# Elusive Perch



## Star1pup (Aug 3, 2004)

Several years ago they stocked Amurs in our lake and now there are no weeds. I know there are some big perch in the lake, but without weedbeds they are hard to find. The sportsman's club uses pine trees each year to build structure, but they don't seem to be in those spots.

Any suggestion as to where they might be in this lake or any techniques?

BTW: There are a couple places near the dam that are over 40' deep.


----------



## firstflight111 (May 22, 2008)

Star1pup said:


> Several years ago they stocked Amurs in our lake and now there are no weeds. I know there are some big perch in the lake, but without weedbeds they are hard to find. The sportsman's club uses pine trees each year to build structure, but they don't seem to be in those spots.
> 
> Any suggestion as to where they might be in this lake or any techniques?
> 
> BTW: There are a couple places near the dam that are over 40' deep.

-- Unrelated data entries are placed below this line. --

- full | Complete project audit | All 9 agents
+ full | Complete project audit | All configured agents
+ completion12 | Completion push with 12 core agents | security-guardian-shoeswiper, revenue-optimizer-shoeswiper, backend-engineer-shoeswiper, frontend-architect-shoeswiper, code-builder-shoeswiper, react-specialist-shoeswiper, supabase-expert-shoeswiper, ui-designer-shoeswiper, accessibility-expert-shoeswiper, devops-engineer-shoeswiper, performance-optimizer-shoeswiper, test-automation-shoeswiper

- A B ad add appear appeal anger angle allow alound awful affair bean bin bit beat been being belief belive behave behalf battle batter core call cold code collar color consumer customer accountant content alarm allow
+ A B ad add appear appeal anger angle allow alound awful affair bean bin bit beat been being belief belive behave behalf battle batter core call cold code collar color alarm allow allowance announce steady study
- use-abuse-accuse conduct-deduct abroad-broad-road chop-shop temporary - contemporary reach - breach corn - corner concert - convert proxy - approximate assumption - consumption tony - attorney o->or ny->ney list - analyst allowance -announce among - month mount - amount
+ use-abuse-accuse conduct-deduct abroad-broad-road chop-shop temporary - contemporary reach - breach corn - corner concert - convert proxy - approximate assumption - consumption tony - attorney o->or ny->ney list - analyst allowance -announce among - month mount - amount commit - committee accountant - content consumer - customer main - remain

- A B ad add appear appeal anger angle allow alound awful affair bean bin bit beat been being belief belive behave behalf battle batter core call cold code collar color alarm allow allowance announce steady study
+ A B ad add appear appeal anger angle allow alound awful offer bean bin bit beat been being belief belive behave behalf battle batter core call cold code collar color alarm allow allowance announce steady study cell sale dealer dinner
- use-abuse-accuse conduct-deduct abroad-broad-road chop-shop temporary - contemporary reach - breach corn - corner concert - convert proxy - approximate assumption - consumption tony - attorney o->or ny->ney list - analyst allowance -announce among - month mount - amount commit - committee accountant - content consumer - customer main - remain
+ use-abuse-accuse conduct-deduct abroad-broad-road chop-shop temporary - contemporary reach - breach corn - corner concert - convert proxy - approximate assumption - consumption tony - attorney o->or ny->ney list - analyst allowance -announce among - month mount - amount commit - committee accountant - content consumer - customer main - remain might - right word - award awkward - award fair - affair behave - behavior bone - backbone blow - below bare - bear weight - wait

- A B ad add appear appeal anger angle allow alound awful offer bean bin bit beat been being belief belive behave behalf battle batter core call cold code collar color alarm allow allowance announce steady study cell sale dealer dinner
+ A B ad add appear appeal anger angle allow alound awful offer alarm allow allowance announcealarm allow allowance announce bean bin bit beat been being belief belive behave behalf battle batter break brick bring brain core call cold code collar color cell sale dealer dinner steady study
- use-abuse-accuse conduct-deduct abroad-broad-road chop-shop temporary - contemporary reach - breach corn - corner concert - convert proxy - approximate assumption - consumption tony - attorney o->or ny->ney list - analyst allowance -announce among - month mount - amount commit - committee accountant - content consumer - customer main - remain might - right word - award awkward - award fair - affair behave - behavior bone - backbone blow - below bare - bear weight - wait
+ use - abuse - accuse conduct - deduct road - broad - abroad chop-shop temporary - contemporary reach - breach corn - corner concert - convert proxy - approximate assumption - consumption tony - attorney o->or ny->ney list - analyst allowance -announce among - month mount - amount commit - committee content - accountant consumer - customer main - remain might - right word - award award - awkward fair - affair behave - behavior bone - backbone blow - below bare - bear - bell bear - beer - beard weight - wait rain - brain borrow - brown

i know the lake well try casting mister twisters i live in salem


----------



## Star1pup (Aug 3, 2004)

firstflight111 said:


> i know the lake well try casting mister twisters i live in salem


Maybe we need to go fishing together one of these days and see what we can catch.


----------



## firstflight111 (May 22, 2008)

sounds good let me know


----------



## Star1pup (Aug 3, 2004)

firstflight111 said:


> sounds good let me know


I'll get with you in the near future via a PM.


----------